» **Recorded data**
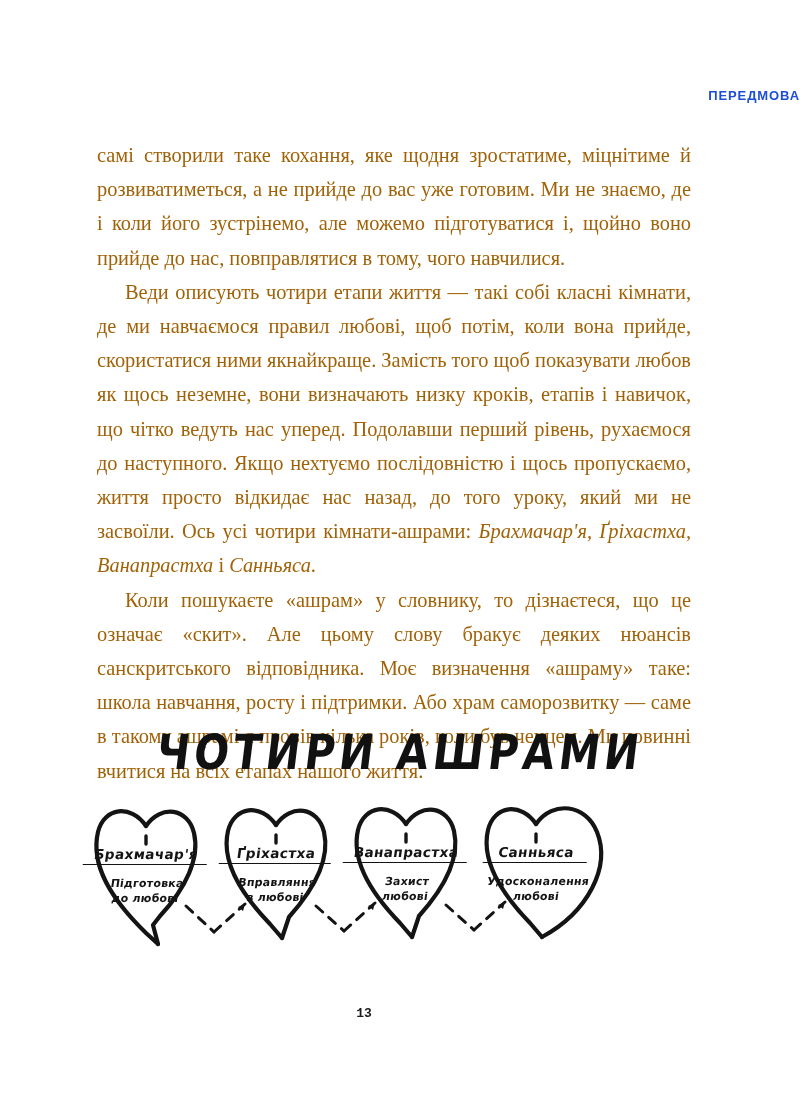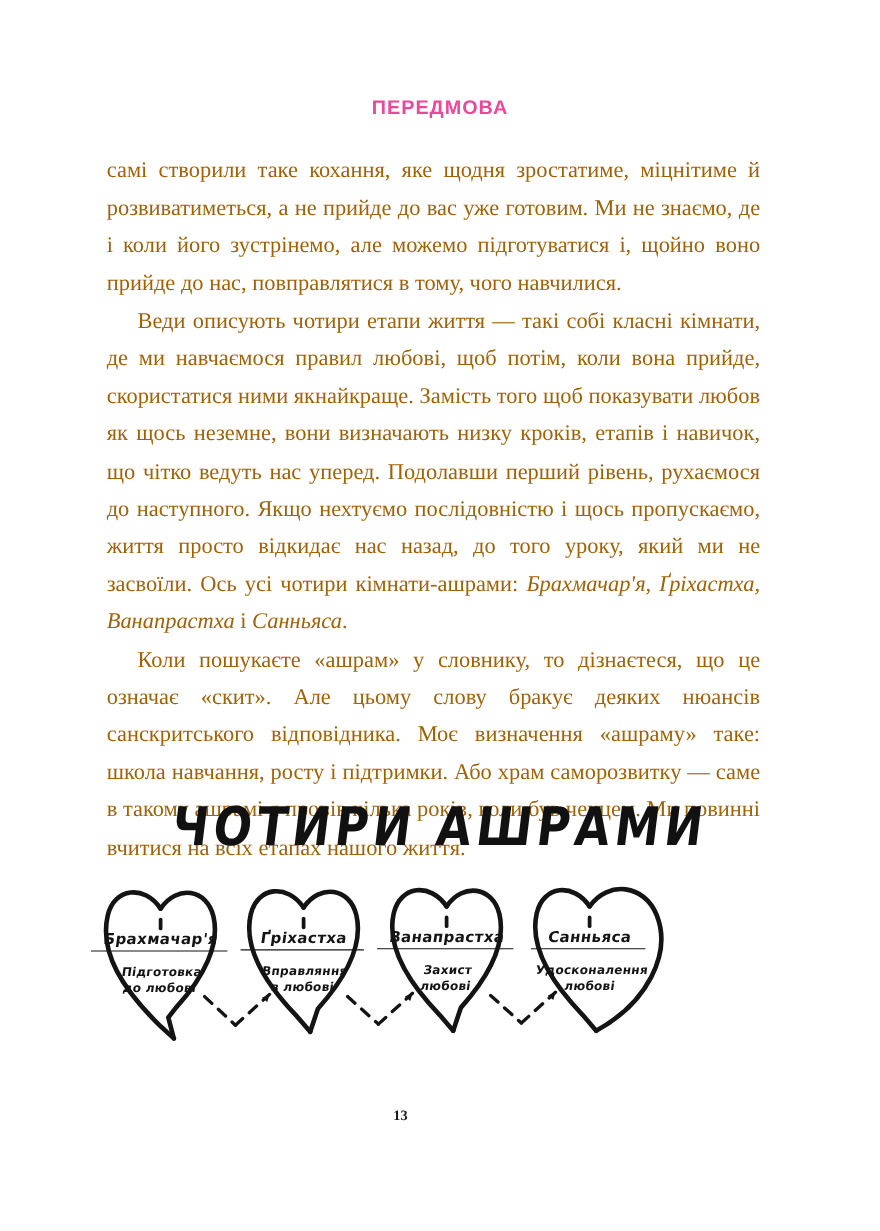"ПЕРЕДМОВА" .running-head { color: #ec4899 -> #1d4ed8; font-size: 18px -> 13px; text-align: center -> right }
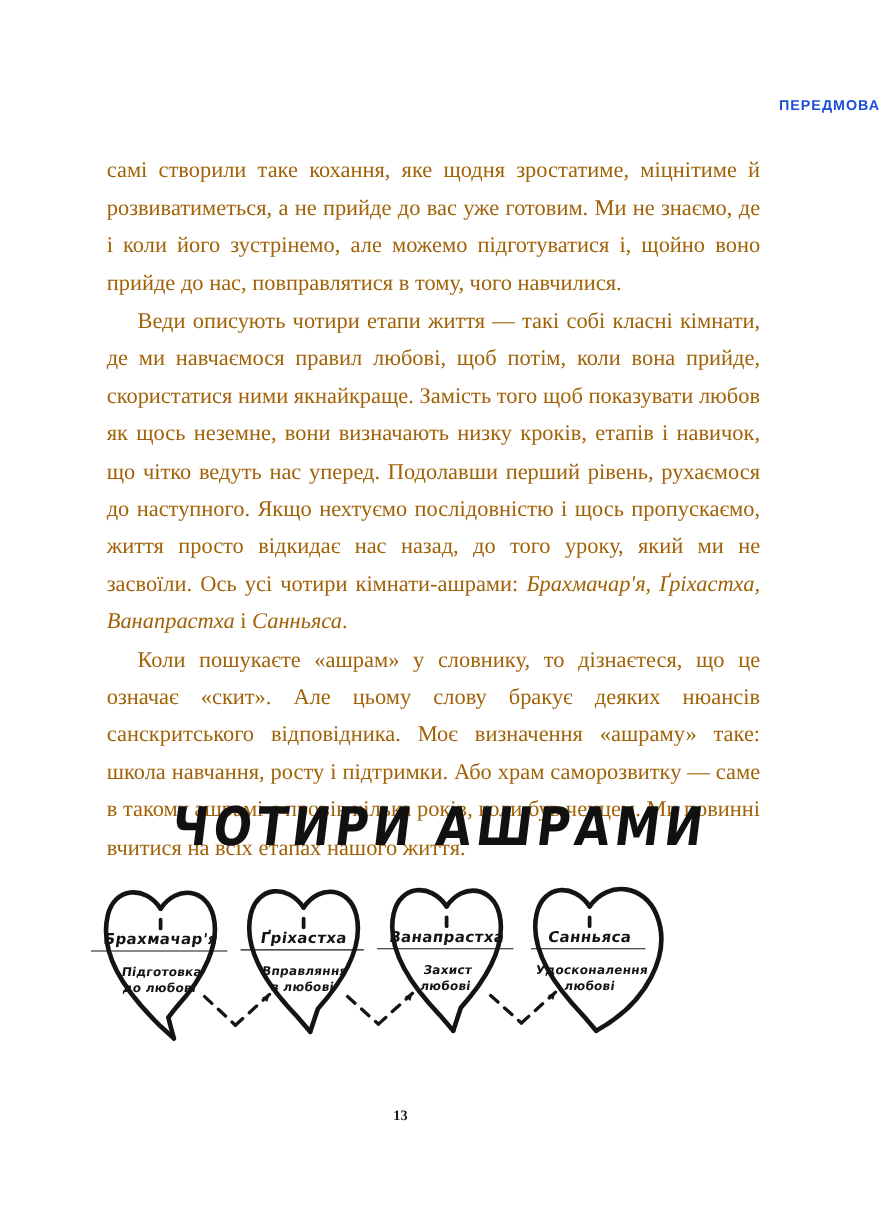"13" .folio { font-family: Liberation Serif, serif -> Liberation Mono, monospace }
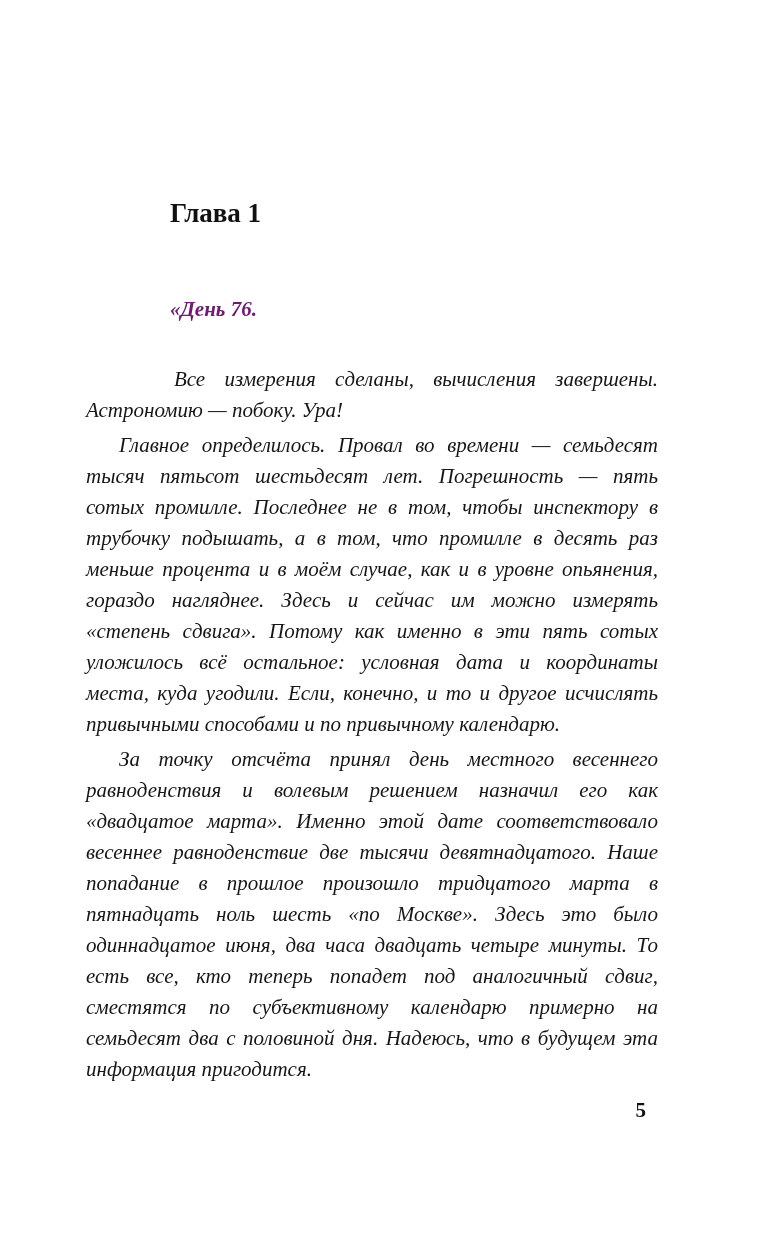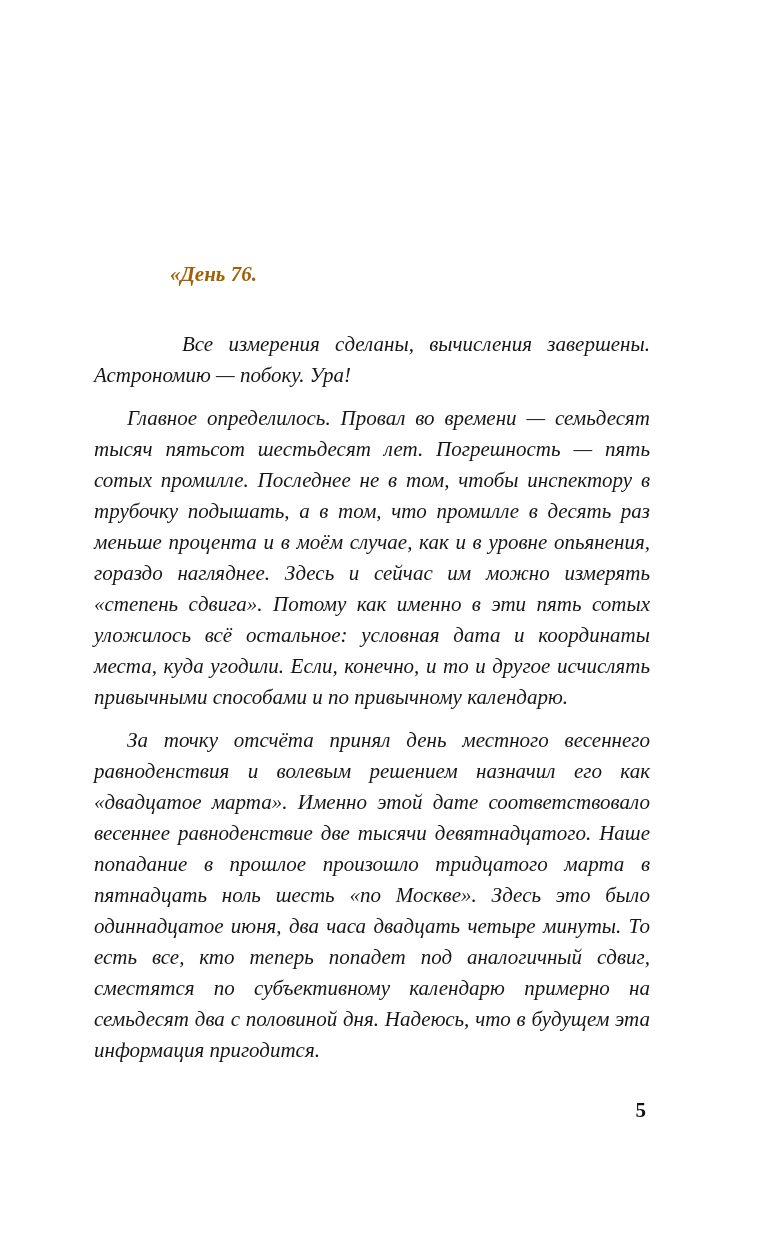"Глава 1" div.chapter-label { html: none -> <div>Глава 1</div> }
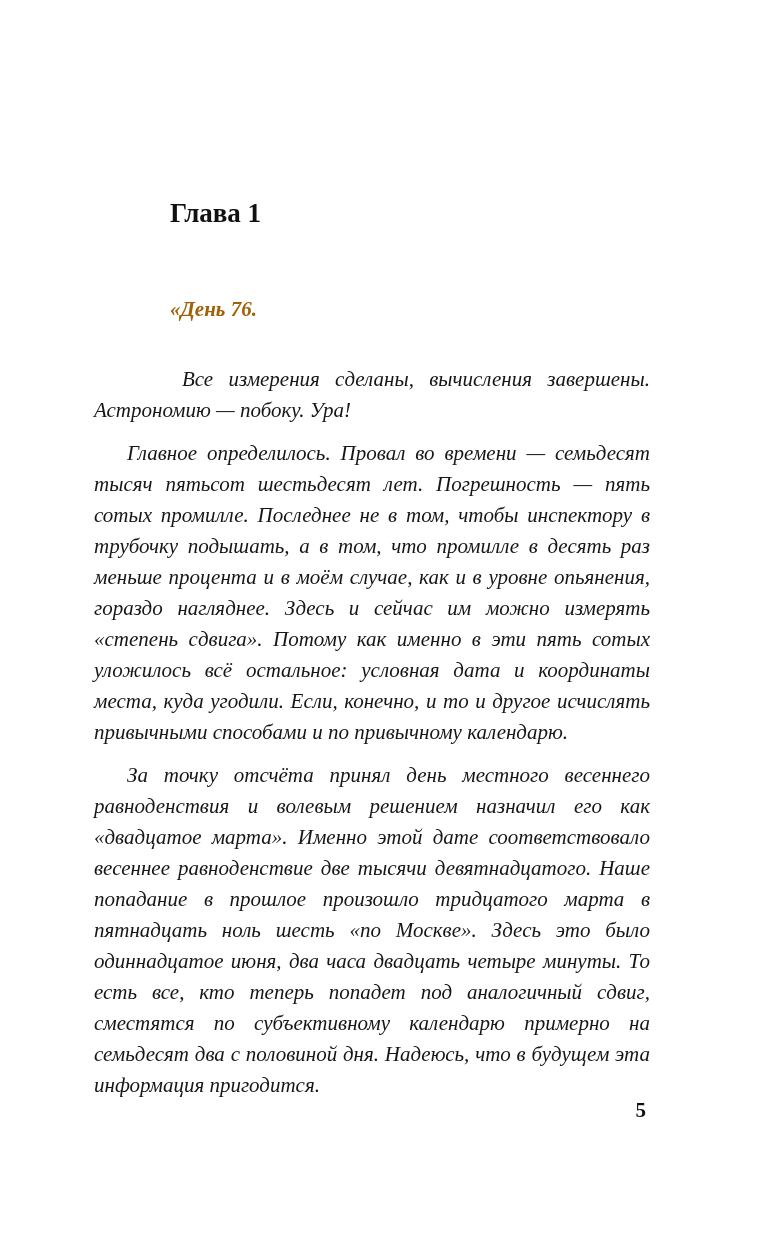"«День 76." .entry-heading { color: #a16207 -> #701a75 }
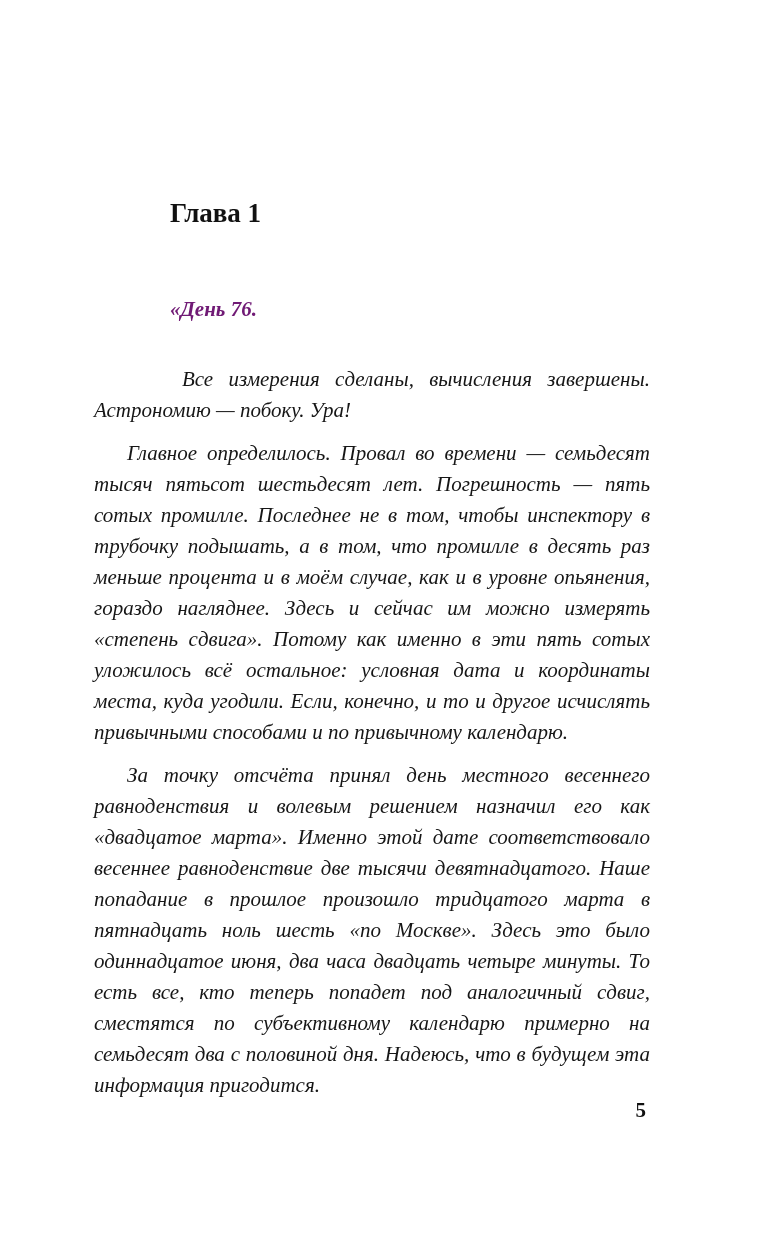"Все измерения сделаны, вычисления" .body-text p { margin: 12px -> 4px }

» **What you are asked to do**
Exactly as written, restate the lines from the one that contains "color: #a16207 ->" through the final line of the data, both ends included, but leave out the pictures.

» **Task output**
"«День 76." .entry-heading { color: #a16207 -> #701a75 }
"Все измерения сделаны, вычисления" .body-text p { margin: 12px -> 4px }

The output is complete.